After my time in West Africa came to an end in 2006, I came to Seattle for a graduate program in International Studies at the University of Washington. I enjoyed my studies, but I enjoyed travel even more – during every break between quarters, I traveled independently to countries like Burma, Uganda, Jordan, Macedonia, and 20 more.
And then…he decided to change the world.
Chris is a self-employed dude who set himself the task of visiting every country in the world and created a blog called The Art of Non-Conformity. In 2008 he published a manifesto called (not surprisingly) A Brief Guide to World Domination. I recommend that you download it free from his site right now. In 2010 he published The Art of Non-Conformity and as of right now, Chris has visited all but one country in the world in his quest. Along the way, he has inspired people, created new projects, and shown countless (I’m sure someone could count them, but I can’t) people how to ‘travel-hack’ i.e. use airline systems of points and rewards to improve their travel and improve their lives. His recently released book The $100 Startup is a entrepreneurial self-help masterpiece that I recommend you read (even if I do tend to think that Chris and the people he profiles are far from the average folk he portrays them to be).
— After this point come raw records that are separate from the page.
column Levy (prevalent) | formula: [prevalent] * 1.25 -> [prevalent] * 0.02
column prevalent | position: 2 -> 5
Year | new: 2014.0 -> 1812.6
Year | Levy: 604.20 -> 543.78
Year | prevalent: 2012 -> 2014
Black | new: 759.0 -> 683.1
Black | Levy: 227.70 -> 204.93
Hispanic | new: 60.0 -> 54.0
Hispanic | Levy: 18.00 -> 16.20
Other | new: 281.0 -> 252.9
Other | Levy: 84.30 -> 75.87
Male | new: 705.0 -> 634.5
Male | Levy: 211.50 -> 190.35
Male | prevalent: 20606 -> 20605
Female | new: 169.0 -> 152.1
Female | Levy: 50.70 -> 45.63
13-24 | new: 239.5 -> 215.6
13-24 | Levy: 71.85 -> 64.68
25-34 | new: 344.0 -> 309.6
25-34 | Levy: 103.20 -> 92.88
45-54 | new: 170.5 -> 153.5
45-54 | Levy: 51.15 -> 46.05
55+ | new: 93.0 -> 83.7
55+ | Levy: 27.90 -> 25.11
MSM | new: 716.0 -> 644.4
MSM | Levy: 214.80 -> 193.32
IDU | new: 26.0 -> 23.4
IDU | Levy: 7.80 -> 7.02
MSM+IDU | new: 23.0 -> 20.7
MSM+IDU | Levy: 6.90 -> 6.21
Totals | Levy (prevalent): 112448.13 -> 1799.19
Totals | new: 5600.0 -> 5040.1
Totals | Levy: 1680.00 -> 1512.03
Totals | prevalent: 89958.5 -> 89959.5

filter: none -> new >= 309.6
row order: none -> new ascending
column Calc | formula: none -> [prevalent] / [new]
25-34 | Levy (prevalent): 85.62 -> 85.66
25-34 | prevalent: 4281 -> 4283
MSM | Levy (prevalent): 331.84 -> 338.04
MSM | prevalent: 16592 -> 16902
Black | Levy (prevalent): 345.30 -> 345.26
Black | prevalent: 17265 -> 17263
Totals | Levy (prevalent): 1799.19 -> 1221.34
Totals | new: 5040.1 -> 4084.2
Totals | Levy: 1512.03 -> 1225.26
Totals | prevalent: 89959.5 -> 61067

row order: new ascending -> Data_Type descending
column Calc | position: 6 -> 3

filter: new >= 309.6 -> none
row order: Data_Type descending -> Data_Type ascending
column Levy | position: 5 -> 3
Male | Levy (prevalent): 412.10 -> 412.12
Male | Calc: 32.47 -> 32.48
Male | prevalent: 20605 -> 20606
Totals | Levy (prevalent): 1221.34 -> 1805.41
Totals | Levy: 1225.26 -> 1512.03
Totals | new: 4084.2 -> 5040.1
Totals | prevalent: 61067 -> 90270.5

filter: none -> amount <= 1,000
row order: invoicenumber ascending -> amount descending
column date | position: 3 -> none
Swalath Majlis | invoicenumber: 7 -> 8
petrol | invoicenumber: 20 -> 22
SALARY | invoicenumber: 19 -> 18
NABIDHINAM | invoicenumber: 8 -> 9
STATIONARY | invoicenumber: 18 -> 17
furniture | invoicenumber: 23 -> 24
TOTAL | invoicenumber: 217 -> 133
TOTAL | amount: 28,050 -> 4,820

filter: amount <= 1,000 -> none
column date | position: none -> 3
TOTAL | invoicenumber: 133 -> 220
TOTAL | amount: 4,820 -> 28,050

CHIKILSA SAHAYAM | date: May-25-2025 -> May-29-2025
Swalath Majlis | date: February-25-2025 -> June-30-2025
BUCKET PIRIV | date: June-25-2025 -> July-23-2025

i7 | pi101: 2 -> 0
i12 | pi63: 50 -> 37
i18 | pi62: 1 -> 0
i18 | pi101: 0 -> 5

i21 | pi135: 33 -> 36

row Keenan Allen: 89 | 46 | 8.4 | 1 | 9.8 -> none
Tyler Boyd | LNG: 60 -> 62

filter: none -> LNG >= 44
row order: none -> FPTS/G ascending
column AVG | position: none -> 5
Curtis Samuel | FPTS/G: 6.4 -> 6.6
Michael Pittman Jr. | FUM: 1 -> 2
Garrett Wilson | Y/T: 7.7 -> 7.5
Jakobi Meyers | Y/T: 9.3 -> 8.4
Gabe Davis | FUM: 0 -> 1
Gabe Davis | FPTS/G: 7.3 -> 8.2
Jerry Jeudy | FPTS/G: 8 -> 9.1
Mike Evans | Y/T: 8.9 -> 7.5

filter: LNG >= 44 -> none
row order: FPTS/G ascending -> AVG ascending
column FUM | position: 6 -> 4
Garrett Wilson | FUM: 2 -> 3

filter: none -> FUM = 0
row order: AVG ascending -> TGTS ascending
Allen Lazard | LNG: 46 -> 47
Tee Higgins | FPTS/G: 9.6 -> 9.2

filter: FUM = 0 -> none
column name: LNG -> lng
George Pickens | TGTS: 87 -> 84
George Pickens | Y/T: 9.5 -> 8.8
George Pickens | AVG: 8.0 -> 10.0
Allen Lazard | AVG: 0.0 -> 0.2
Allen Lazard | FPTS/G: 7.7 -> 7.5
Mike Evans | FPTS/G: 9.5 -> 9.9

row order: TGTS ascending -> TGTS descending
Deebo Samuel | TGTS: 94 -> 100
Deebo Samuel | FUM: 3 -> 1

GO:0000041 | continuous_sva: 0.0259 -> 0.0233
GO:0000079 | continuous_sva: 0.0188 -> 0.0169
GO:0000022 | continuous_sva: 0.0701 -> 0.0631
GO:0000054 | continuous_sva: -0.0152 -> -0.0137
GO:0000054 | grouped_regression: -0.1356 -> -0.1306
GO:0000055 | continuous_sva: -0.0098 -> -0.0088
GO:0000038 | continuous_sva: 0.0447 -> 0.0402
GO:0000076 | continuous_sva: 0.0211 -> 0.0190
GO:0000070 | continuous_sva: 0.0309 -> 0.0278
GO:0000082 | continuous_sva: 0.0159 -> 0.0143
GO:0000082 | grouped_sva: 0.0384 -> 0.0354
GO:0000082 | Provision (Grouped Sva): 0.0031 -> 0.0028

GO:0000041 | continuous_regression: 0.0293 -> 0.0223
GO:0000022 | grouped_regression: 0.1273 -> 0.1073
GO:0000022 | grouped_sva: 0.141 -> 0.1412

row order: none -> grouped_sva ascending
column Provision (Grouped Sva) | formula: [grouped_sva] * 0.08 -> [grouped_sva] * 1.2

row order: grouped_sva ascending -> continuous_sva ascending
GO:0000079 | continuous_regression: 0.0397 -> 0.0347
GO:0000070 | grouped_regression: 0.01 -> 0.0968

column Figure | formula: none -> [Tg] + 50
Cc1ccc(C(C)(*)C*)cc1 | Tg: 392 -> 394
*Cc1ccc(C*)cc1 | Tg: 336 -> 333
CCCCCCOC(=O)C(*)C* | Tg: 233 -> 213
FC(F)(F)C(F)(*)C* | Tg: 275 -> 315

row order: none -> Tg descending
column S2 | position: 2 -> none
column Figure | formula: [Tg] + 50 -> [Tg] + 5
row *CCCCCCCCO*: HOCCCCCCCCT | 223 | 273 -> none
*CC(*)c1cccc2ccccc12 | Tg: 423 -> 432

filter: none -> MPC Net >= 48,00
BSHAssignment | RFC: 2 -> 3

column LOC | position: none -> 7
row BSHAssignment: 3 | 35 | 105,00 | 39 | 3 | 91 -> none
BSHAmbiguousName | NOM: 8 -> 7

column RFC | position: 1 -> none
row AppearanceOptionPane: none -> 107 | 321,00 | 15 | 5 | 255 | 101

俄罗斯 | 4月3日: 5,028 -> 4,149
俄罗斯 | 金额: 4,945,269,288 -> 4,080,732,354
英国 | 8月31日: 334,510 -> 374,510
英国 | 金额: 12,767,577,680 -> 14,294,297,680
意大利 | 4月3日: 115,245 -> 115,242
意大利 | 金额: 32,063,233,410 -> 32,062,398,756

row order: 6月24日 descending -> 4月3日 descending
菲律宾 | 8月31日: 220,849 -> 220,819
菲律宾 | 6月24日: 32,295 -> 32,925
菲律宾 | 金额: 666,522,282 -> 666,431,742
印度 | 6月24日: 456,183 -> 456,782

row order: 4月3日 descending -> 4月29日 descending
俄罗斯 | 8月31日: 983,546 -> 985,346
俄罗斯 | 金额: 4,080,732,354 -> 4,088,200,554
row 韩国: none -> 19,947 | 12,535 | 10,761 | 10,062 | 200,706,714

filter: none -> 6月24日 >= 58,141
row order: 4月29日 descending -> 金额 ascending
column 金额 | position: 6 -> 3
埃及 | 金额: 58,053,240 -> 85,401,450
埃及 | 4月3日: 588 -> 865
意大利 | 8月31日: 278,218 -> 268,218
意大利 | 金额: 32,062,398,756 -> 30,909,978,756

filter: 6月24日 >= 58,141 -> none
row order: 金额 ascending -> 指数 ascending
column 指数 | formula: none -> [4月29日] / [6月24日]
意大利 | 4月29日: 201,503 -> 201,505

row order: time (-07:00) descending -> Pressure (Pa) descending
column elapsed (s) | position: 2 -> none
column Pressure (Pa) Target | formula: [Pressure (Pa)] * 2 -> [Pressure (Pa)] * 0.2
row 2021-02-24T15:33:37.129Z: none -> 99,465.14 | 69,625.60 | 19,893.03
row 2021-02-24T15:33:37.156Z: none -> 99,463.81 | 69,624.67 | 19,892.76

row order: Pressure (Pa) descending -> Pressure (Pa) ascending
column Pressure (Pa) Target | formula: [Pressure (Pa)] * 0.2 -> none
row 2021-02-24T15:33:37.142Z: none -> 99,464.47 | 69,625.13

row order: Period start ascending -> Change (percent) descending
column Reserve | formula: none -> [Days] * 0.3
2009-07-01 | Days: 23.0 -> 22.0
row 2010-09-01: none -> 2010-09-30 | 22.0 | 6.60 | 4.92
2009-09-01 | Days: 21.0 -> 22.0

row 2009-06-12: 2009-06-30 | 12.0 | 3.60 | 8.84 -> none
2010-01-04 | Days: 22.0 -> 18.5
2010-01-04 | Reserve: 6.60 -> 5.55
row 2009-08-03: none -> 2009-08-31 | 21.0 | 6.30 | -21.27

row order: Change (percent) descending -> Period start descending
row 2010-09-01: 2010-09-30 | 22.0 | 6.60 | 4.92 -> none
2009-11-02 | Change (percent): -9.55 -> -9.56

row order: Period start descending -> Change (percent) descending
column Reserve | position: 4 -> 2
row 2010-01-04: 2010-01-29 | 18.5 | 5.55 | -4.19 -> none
Here is something truly Amazing about Chris – despite his intense popularity, his incredible accomplishments, and his ultra-positive ‘you can do it’ message – you would be hard pressed to find anyone who will say a bad word about him. Compare that with author Tim Ferris who I will profile next week and you will see why that is so amazing. Chris Guillebeau is such a genuinely nice guy that even the hater trolls can’t seem to hate him.
Chris has been featured in the New York Times, Psychology Today, Business Week, Budget Travel, Oregonian, La Presse, Washington Times, MSNBC, Anderson Cooper’s 360 and on a laundry list of great websites you should read if you don’t already: Seth Godin, Slate, LifeHacker, Zen Habits, Behance, Career Renegade, Happiness Project, Rolf Potts – Vagablogging, and literally hundreds of other blogs (now including Vagobond.com).
He currently lives in Portland, Oregon with his wife Jolie although where he is at any given moment is incredibly difficult to say for certain. If you don’t virtually or personally know Chris yet, I recommend you bring him into your life.